Case.1 祟り
独白
地元を離れてしばらく経つが、私の地元には天満宮がある。
天満宮を知っているだろうか。
しかし、道真公が悲運の人物であることは、実はあまり知られてはいないのではないだろうか。分不相応な地位に就いたと周囲にやっかまれた彼は太宰府に左遷され、事実上の流刑という憂き目に遭った。道真公は都に戻ることなく失意の内に亡くなるのだが、彼の死後、都で次々と怪現象が起こるようになる。
疫病の流行に飢饉――そして、極めつけは清涼殿への落雷だろう。この落雷により、道真公の左遷に関わった何人もの人間が亡くなった。当時の人々は、これを「道真の祟り」だと噂した。実際に、彼が亡くなってから何年も経っているにも関わらず、だ。それほど道真公は強大な怨みを呑んで亡くなったのだ、と当時は信じられていたのだろう。
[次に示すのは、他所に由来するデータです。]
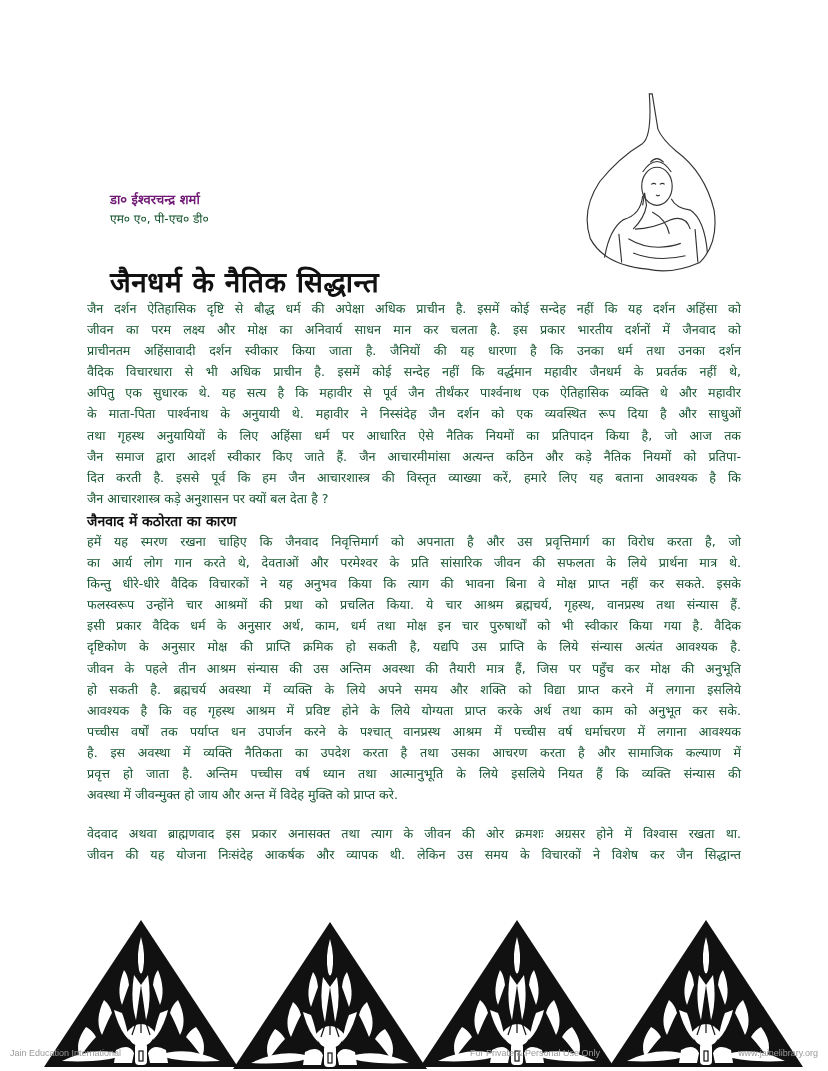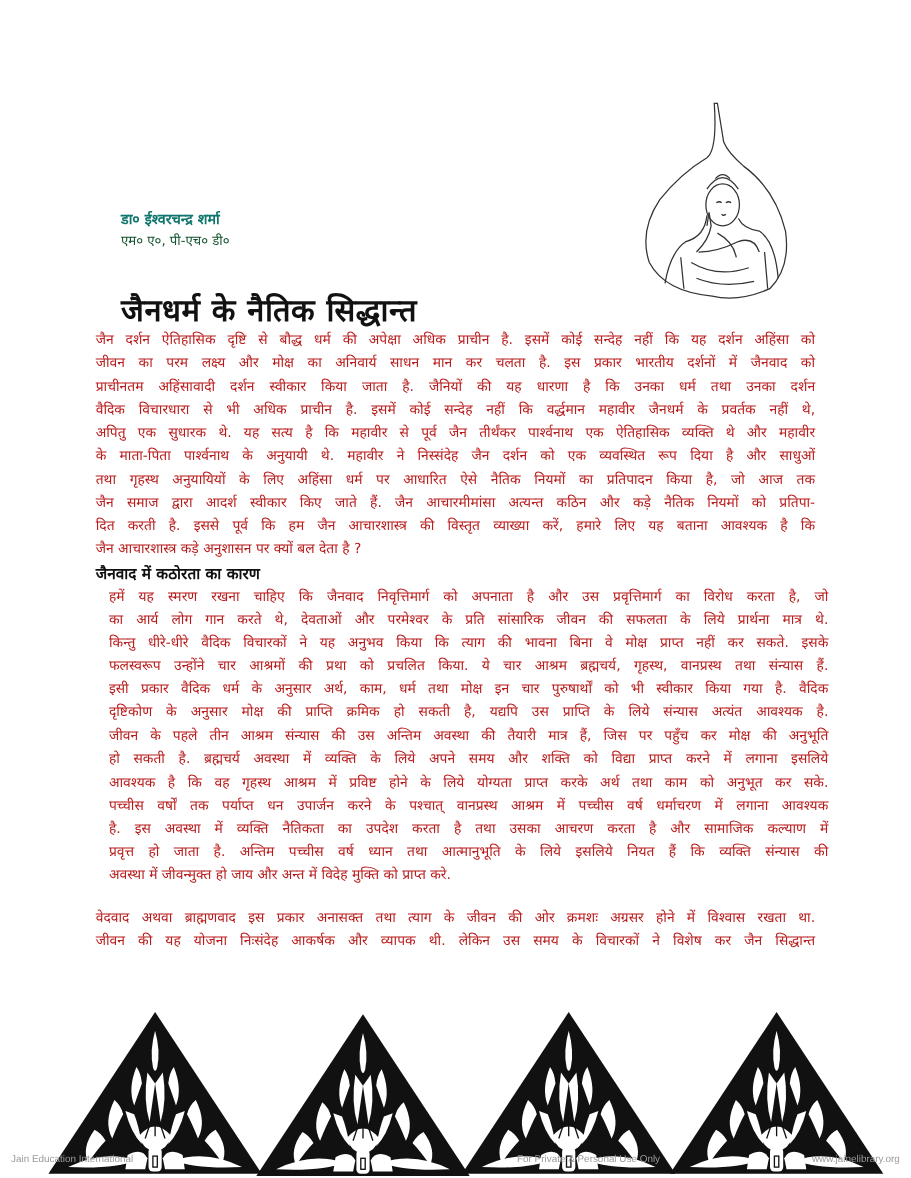"डा० ईश्वरचन्द्र शर्मा" .author { color: #0f766e -> #701a75 }
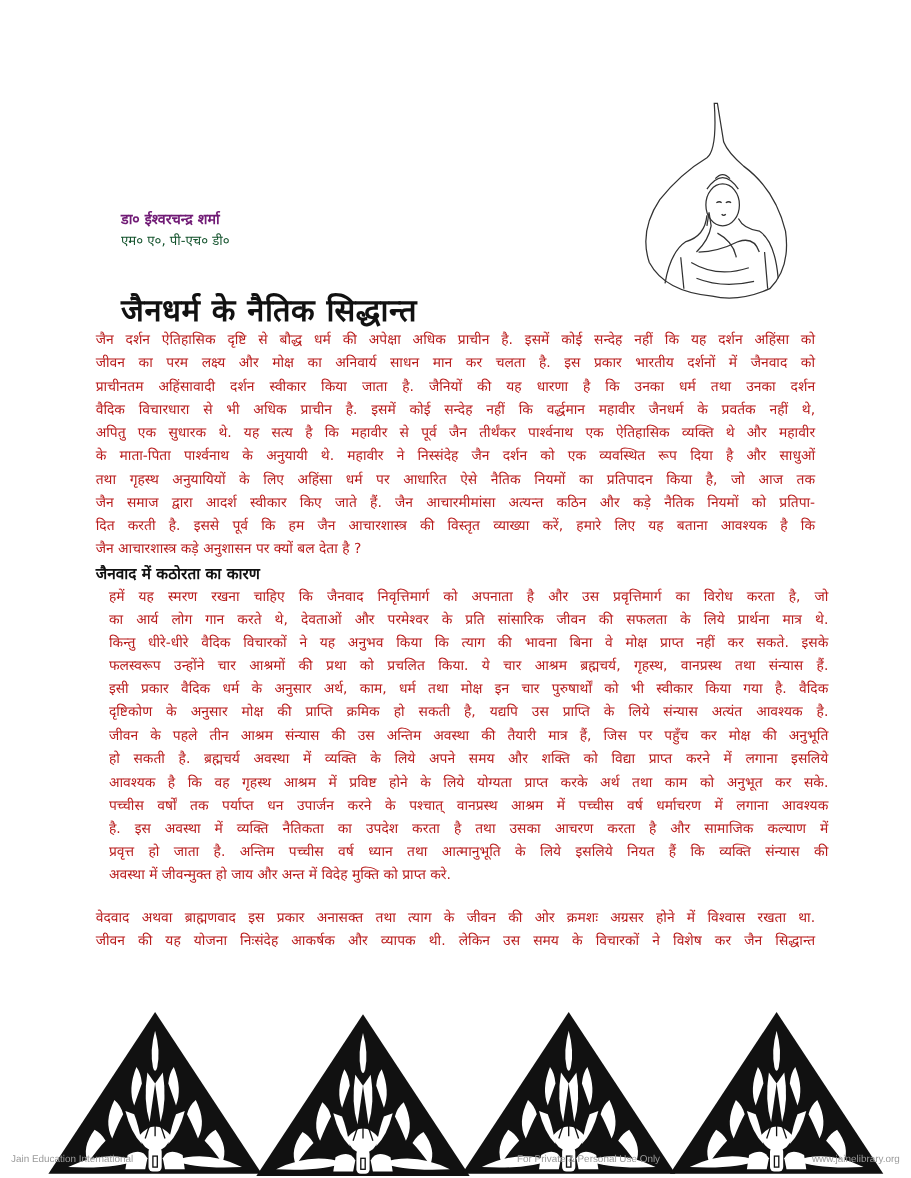"जैन दर्शन ऐतिहासिक दृष्टि से" .body-text { color: #b91c1c -> #14532d }
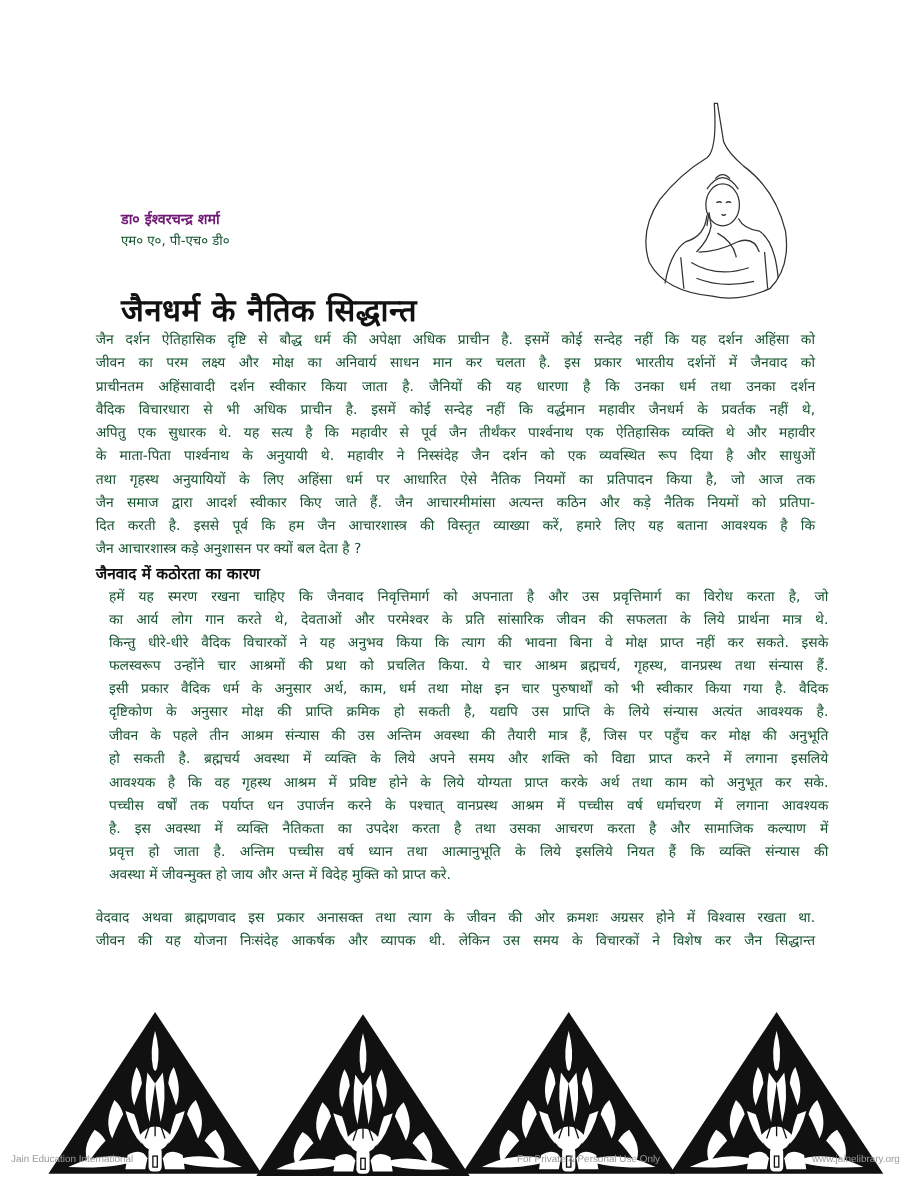"हमें यह स्मरण रखना चाहिए" #para2 { margin-left: 12px -> none }
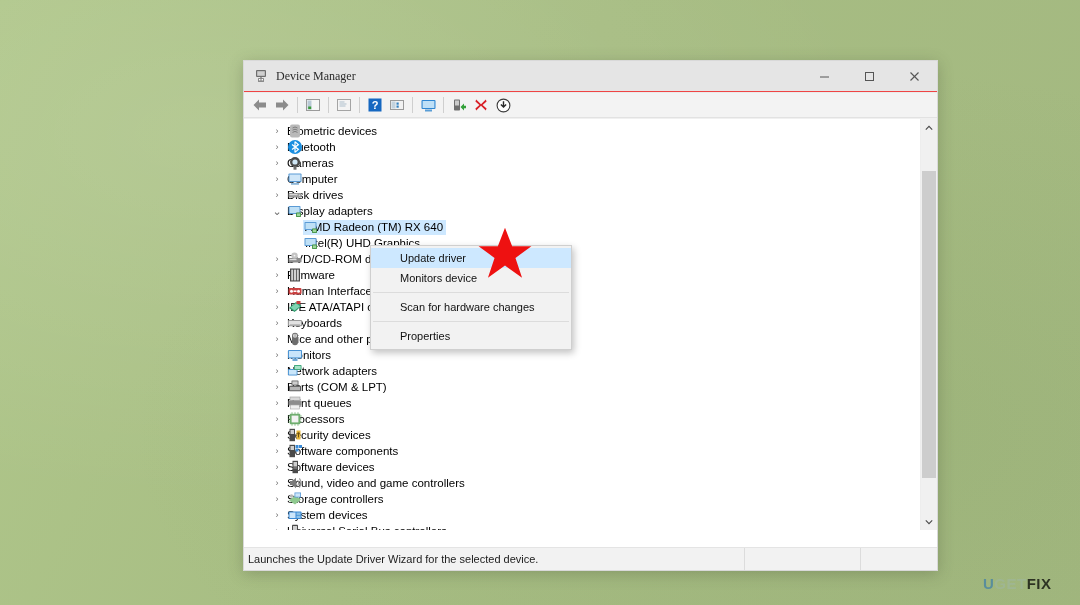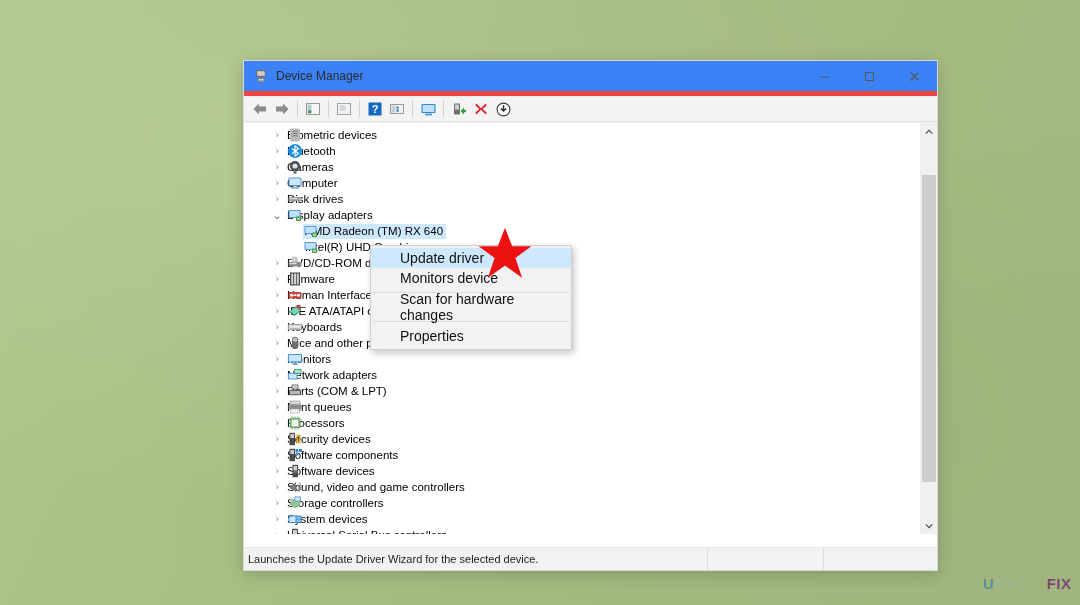"Device Manager" .titlebar { background: #3b82f6 -> #e5e5e5; border-bottom: 5px solid #ef4444 -> 1px solid #ef4444; font-family: none -> Liberation Serif, serif }
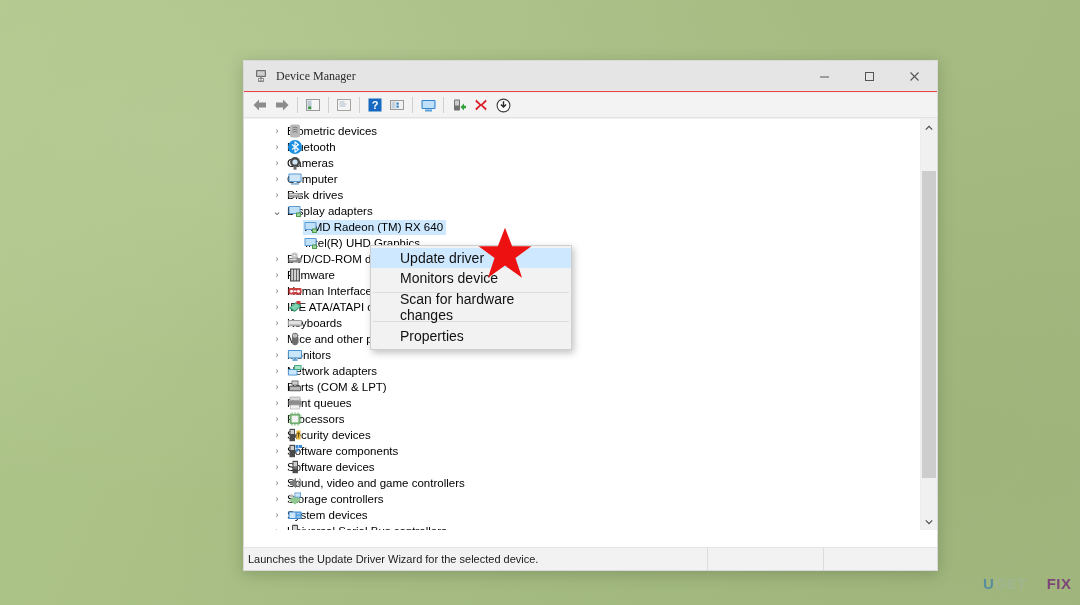"Update driver" .ctx-item { font-size: 14px -> 11px }
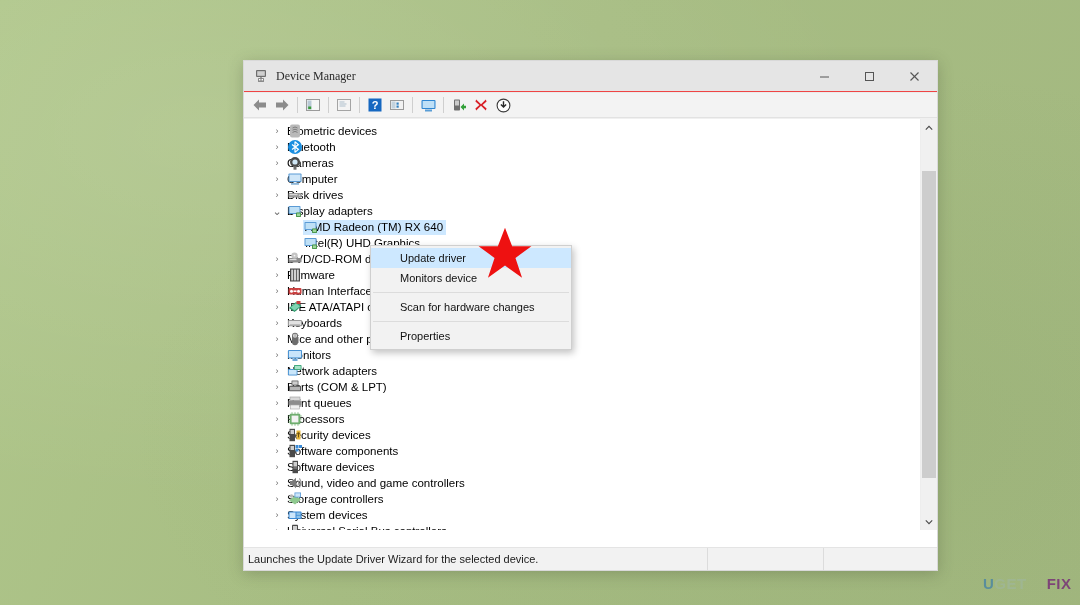"Launches the Update Driver Wizard" .sb-panel1 { width: 464px -> 501px }
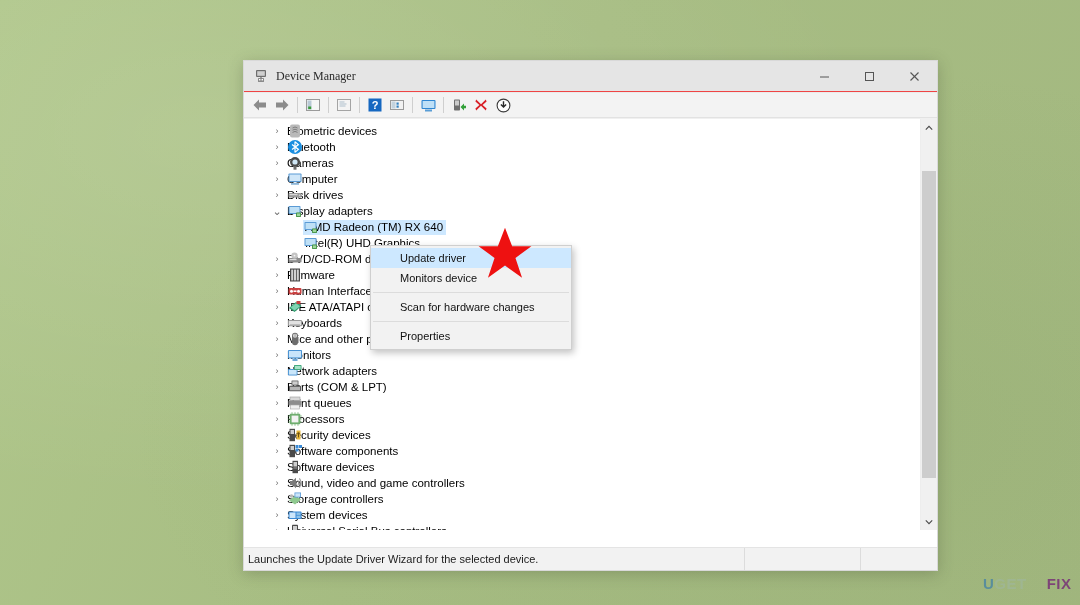"FIX" #watermark .wm-fix { color: #701a75 -> #000000; margin-left: 20px -> none }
……少し、現実逃避してしまった。私は現実とは思えない光景を目の当たりに、これは道真公の――天神様の祟りだ、とふと考えてしまったのだ。怨まれても祟られても仕方ないことを、この男は散々してきたのだから。
だから、これは当然の報い。誰も悪くない。悪いのは目の前で息絶えたこの男だけ。雷とは神の怒り――すなわち天罰。罰が当たった、ただそれだけのことだと、必死に自分に言い聞かせた。